Source records
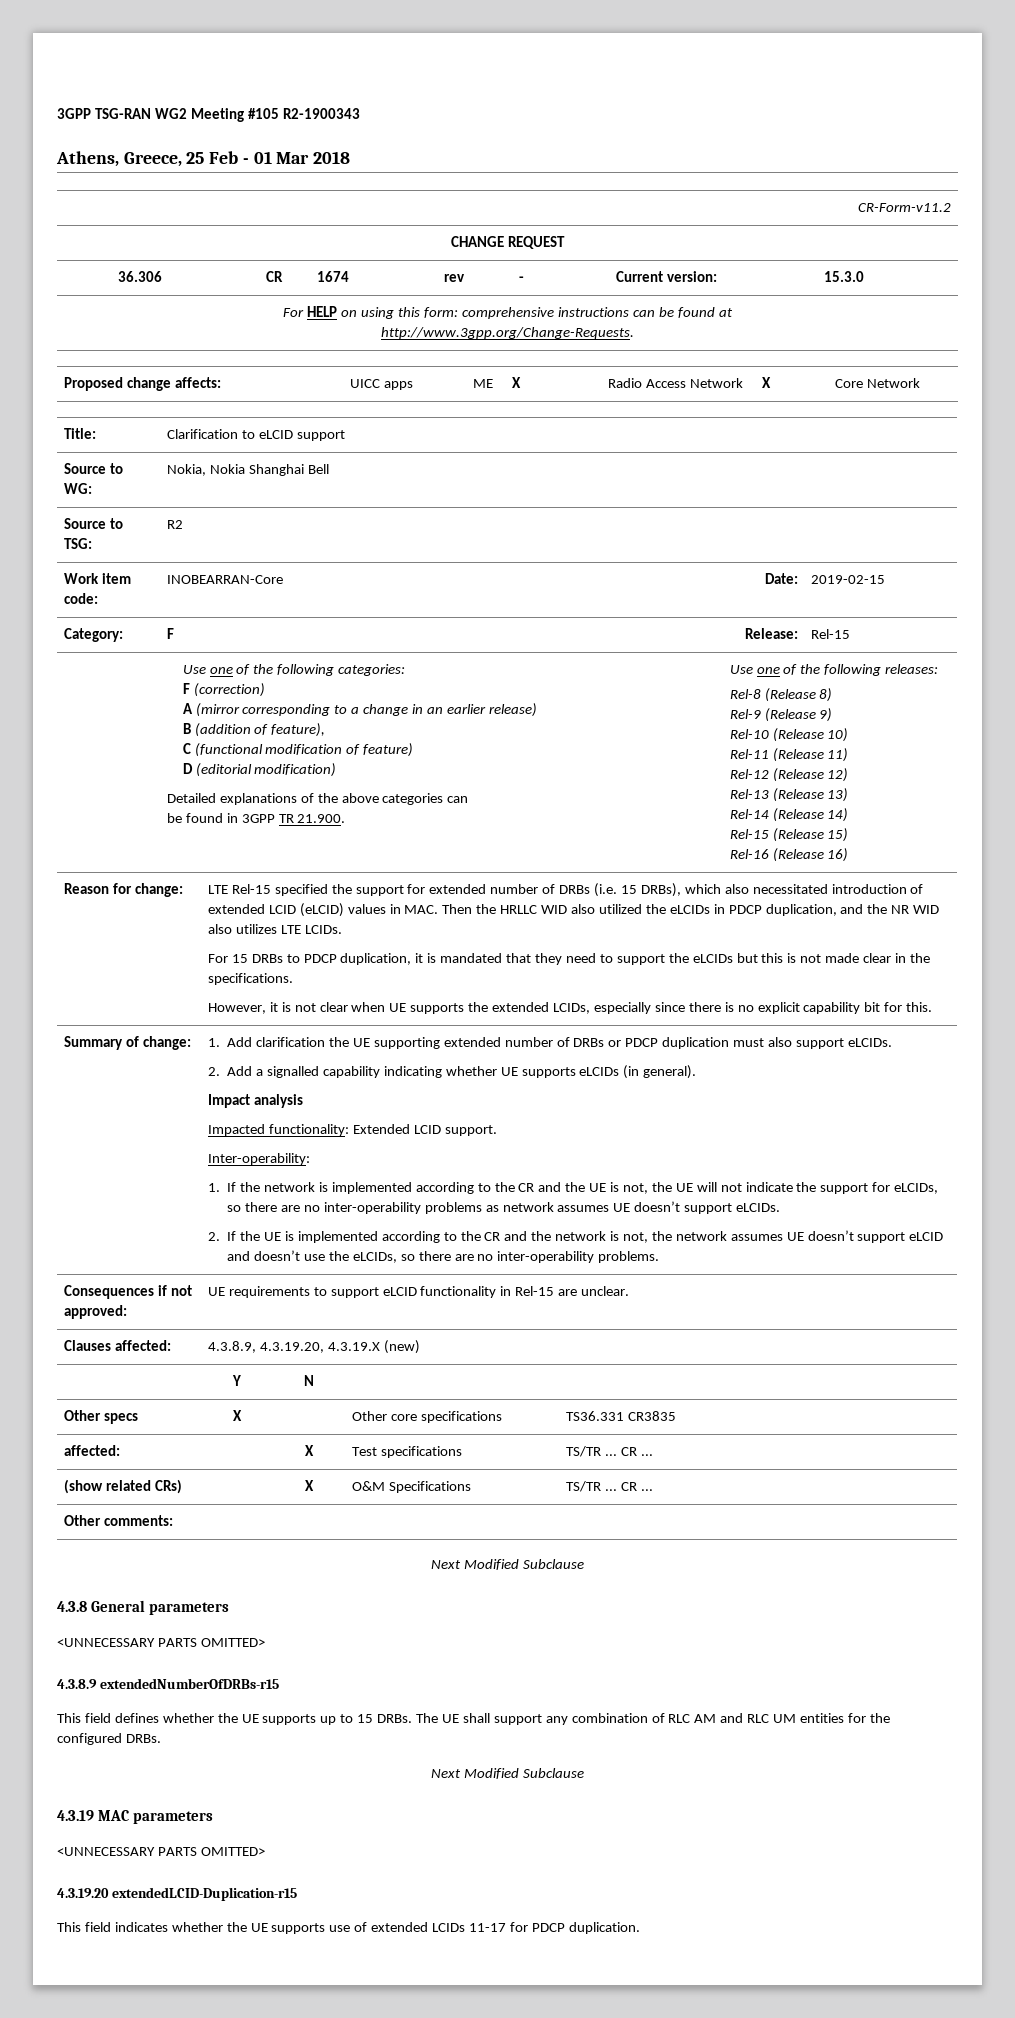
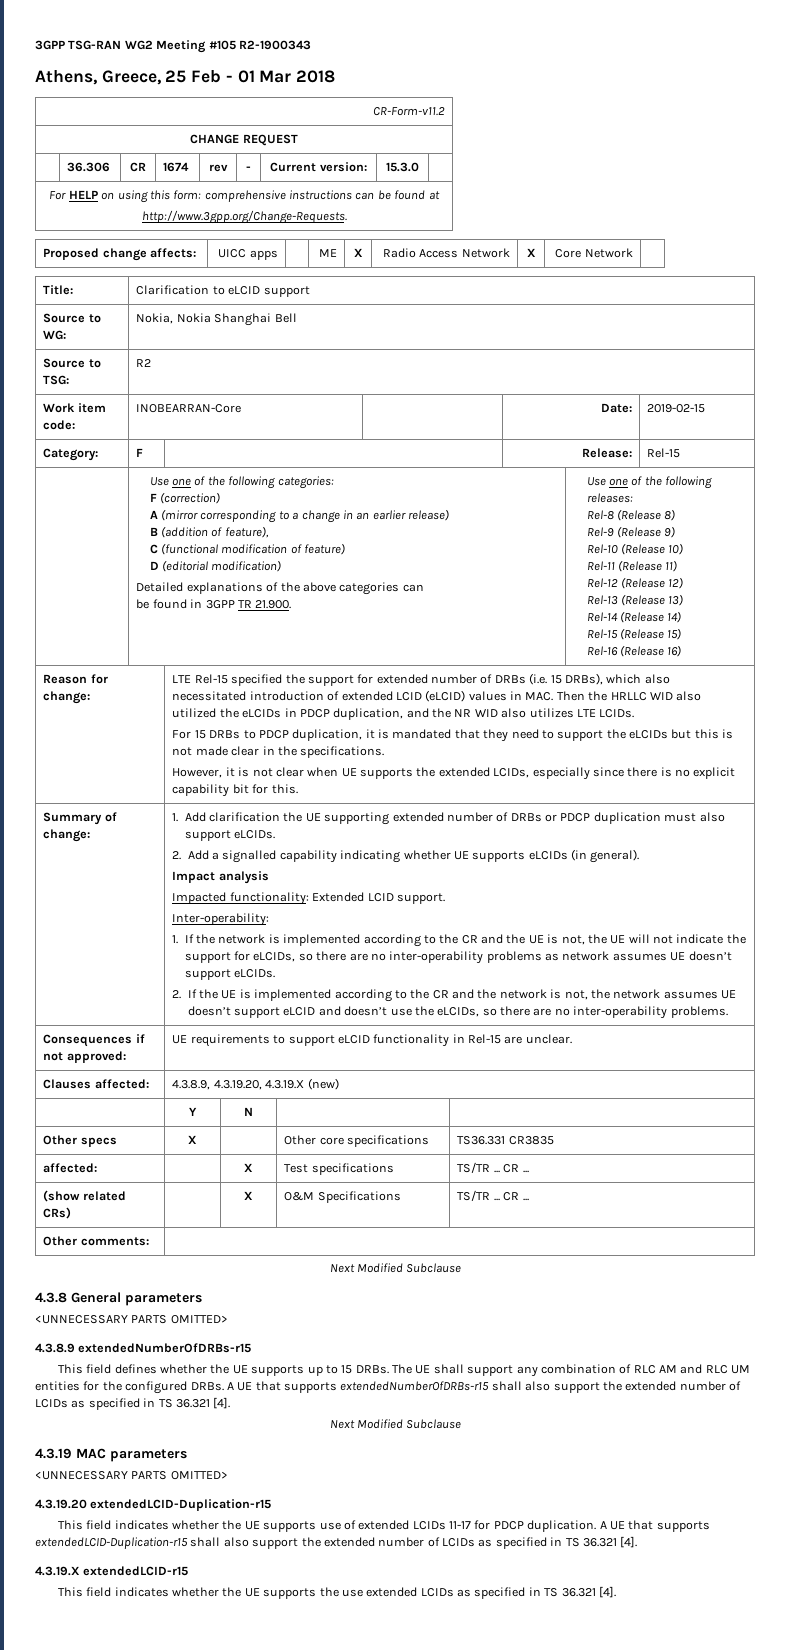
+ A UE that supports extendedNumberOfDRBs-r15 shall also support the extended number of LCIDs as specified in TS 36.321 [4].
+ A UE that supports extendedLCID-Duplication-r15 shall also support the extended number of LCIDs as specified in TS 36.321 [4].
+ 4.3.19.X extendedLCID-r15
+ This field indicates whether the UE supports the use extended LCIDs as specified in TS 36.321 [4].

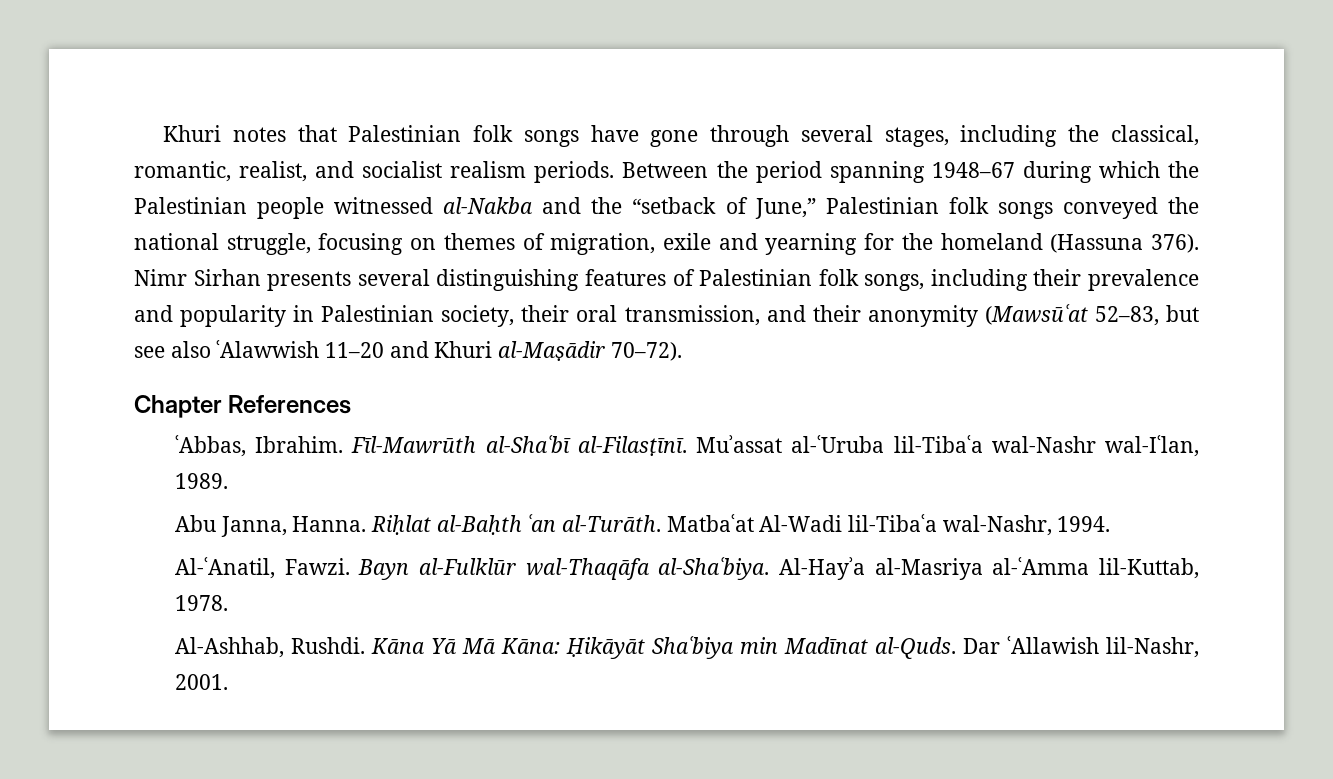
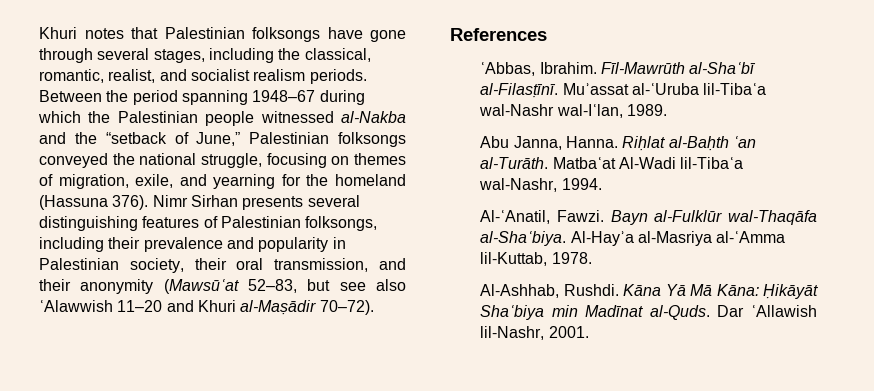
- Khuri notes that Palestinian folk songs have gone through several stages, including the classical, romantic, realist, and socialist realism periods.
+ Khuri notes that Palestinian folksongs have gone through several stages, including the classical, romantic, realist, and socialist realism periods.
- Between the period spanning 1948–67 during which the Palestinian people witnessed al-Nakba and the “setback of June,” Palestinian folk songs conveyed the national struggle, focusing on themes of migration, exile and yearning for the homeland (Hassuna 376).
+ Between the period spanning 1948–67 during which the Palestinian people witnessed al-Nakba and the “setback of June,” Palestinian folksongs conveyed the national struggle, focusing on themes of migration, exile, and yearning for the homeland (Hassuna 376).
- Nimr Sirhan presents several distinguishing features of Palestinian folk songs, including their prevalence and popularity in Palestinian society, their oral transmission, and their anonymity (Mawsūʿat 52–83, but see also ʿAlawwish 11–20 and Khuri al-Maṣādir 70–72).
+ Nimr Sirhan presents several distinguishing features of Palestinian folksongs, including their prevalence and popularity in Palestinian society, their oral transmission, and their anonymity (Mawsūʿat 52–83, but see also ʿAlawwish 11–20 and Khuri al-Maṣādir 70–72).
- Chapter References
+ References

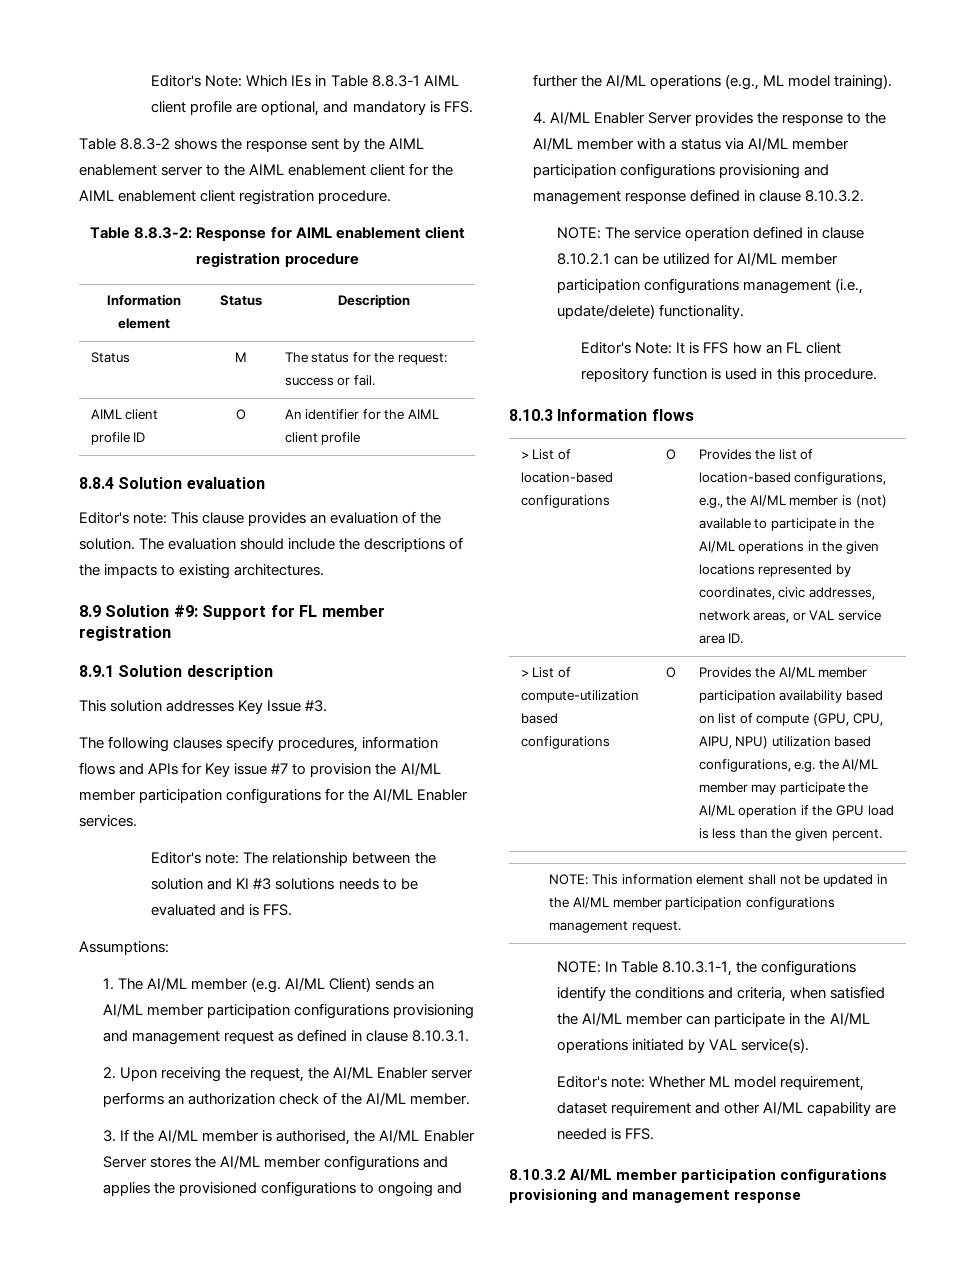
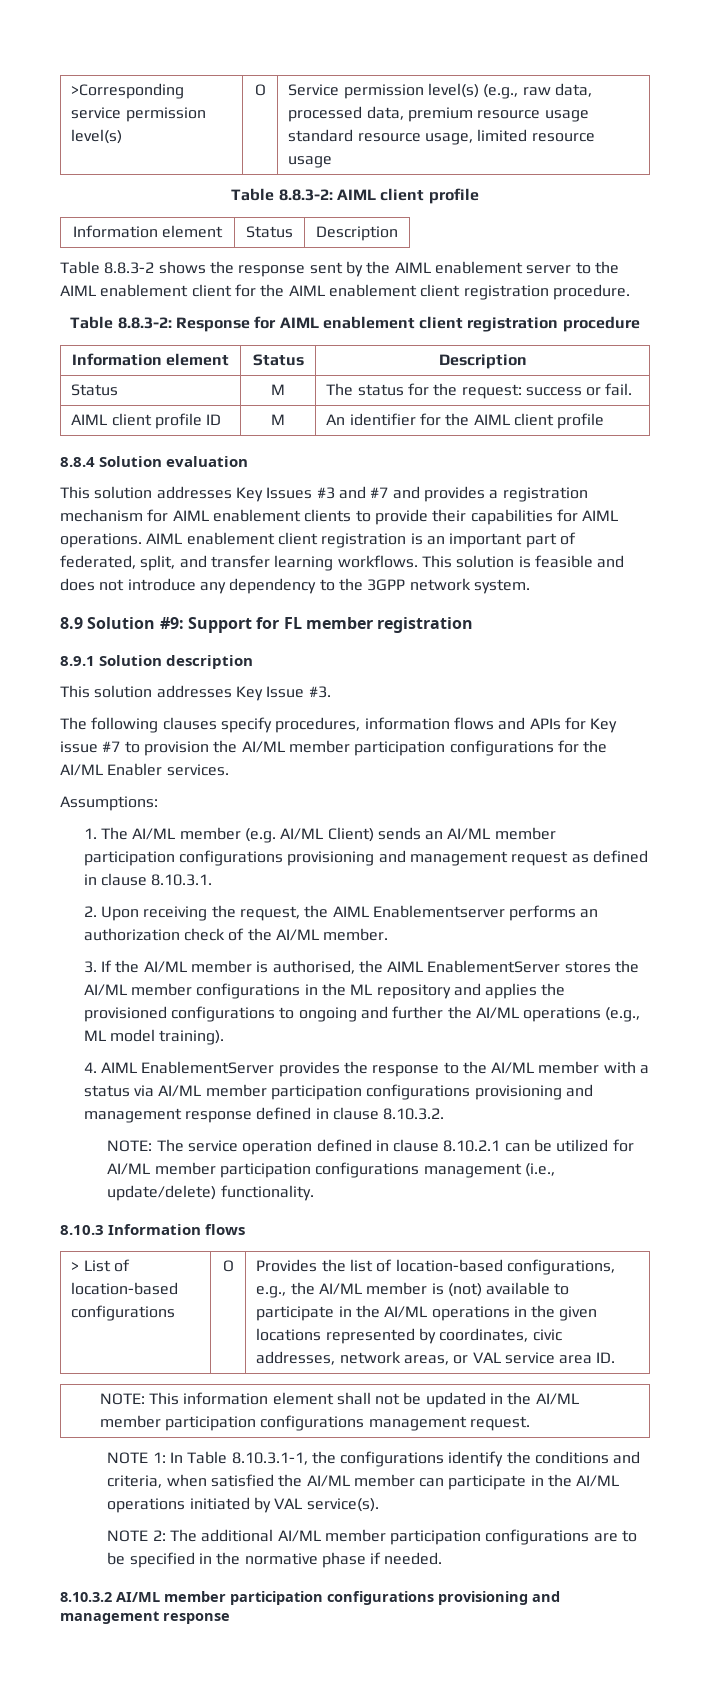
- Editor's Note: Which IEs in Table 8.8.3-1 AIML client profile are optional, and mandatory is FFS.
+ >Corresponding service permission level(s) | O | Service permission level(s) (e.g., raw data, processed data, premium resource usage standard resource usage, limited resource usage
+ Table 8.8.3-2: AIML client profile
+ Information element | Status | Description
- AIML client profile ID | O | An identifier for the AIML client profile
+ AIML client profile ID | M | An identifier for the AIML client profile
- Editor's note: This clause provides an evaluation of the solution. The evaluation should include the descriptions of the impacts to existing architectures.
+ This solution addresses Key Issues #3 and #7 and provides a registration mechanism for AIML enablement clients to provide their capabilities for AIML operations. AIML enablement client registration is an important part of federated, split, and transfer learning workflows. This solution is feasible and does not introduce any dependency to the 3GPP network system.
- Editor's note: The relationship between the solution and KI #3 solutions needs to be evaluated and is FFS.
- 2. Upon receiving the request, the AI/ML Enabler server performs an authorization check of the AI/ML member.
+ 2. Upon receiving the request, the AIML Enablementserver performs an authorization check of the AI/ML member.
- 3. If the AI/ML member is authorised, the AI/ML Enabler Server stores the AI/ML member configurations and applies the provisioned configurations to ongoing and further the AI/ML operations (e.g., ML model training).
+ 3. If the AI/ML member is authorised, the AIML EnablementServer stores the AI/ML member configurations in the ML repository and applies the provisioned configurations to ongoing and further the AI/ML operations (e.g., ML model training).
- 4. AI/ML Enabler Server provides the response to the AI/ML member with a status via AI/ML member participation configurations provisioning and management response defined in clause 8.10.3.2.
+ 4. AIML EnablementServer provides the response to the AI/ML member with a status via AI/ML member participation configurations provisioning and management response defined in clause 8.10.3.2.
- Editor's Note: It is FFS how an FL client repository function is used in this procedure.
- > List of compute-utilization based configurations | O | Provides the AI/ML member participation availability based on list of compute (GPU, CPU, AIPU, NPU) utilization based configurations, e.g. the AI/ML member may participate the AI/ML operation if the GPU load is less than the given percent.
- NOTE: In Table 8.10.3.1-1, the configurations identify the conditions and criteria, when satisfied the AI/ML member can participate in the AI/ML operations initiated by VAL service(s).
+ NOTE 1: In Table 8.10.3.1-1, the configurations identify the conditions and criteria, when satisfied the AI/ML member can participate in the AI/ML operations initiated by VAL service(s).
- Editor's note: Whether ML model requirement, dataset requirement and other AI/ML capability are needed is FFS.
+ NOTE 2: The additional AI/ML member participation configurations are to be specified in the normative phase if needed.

● Exercise:
Drop the pictures and copy the data exactly.

● Result:
+ A UE that supports extendedNumberOfDRBs-r15 shall also support the extended number of LCIDs as specified in TS 36.321 [4].
+ A UE that supports extendedLCID-Duplication-r15 shall also support the extended number of LCIDs as specified in TS 36.321 [4].
+ 4.3.19.X extendedLCID-r15
+ This field indicates whether the UE supports the use extended LCIDs as specified in TS 36.321 [4].

- Khuri notes that Palestinian folk songs have gone through several stages, including the classical, romantic, realist, and socialist realism periods.
+ Khuri notes that Palestinian folksongs have gone through several stages, including the classical, romantic, realist, and socialist realism periods.
- Between the period spanning 1948–67 during which the Palestinian people witnessed al-Nakba and the “setback of June,” Palestinian folk songs conveyed the national struggle, focusing on themes of migration, exile and yearning for the homeland (Hassuna 376).
+ Between the period spanning 1948–67 during which the Palestinian people witnessed al-Nakba and the “setback of June,” Palestinian folksongs conveyed the national struggle, focusing on themes of migration, exile, and yearning for the homeland (Hassuna 376).
- Nimr Sirhan presents several distinguishing features of Palestinian folk songs, including their prevalence and popularity in Palestinian society, their oral transmission, and their anonymity (Mawsūʿat 52–83, but see also ʿAlawwish 11–20 and Khuri al-Maṣādir 70–72).
+ Nimr Sirhan presents several distinguishing features of Palestinian folksongs, including their prevalence and popularity in Palestinian society, their oral transmission, and their anonymity (Mawsūʿat 52–83, but see also ʿAlawwish 11–20 and Khuri al-Maṣādir 70–72).
- Chapter References
+ References

- Editor's Note: Which IEs in Table 8.8.3-1 AIML client profile are optional, and mandatory is FFS.
+ >Corresponding service permission level(s) | O | Service permission level(s) (e.g., raw data, processed data, premium resource usage standard resource usage, limited resource usage
+ Table 8.8.3-2: AIML client profile
+ Information element | Status | Description
- AIML client profile ID | O | An identifier for the AIML client profile
+ AIML client profile ID | M | An identifier for the AIML client profile
- Editor's note: This clause provides an evaluation of the solution. The evaluation should include the descriptions of the impacts to existing architectures.
+ This solution addresses Key Issues #3 and #7 and provides a registration mechanism for AIML enablement clients to provide their capabilities for AIML operations. AIML enablement client registration is an important part of federated, split, and transfer learning workflows. This solution is feasible and does not introduce any dependency to the 3GPP network system.
- Editor's note: The relationship between the solution and KI #3 solutions needs to be evaluated and is FFS.
- 2. Upon receiving the request, the AI/ML Enabler server performs an authorization check of the AI/ML member.
+ 2. Upon receiving the request, the AIML Enablementserver performs an authorization check of the AI/ML member.
- 3. If the AI/ML member is authorised, the AI/ML Enabler Server stores the AI/ML member configurations and applies the provisioned configurations to ongoing and further the AI/ML operations (e.g., ML model training).
+ 3. If the AI/ML member is authorised, the AIML EnablementServer stores the AI/ML member configurations in the ML repository and applies the provisioned configurations to ongoing and further the AI/ML operations (e.g., ML model training).
- 4. AI/ML Enabler Server provides the response to the AI/ML member with a status via AI/ML member participation configurations provisioning and management response defined in clause 8.10.3.2.
+ 4. AIML EnablementServer provides the response to the AI/ML member with a status via AI/ML member participation configurations provisioning and management response defined in clause 8.10.3.2.
- Editor's Note: It is FFS how an FL client repository function is used in this procedure.
- > List of compute-utilization based configurations | O | Provides the AI/ML member participation availability based on list of compute (GPU, CPU, AIPU, NPU) utilization based configurations, e.g. the AI/ML member may participate the AI/ML operation if the GPU load is less than the given percent.
- NOTE: In Table 8.10.3.1-1, the configurations identify the conditions and criteria, when satisfied the AI/ML member can participate in the AI/ML operations initiated by VAL service(s).
+ NOTE 1: In Table 8.10.3.1-1, the configurations identify the conditions and criteria, when satisfied the AI/ML member can participate in the AI/ML operations initiated by VAL service(s).
- Editor's note: Whether ML model requirement, dataset requirement and other AI/ML capability are needed is FFS.
+ NOTE 2: The additional AI/ML member participation configurations are to be specified in the normative phase if needed.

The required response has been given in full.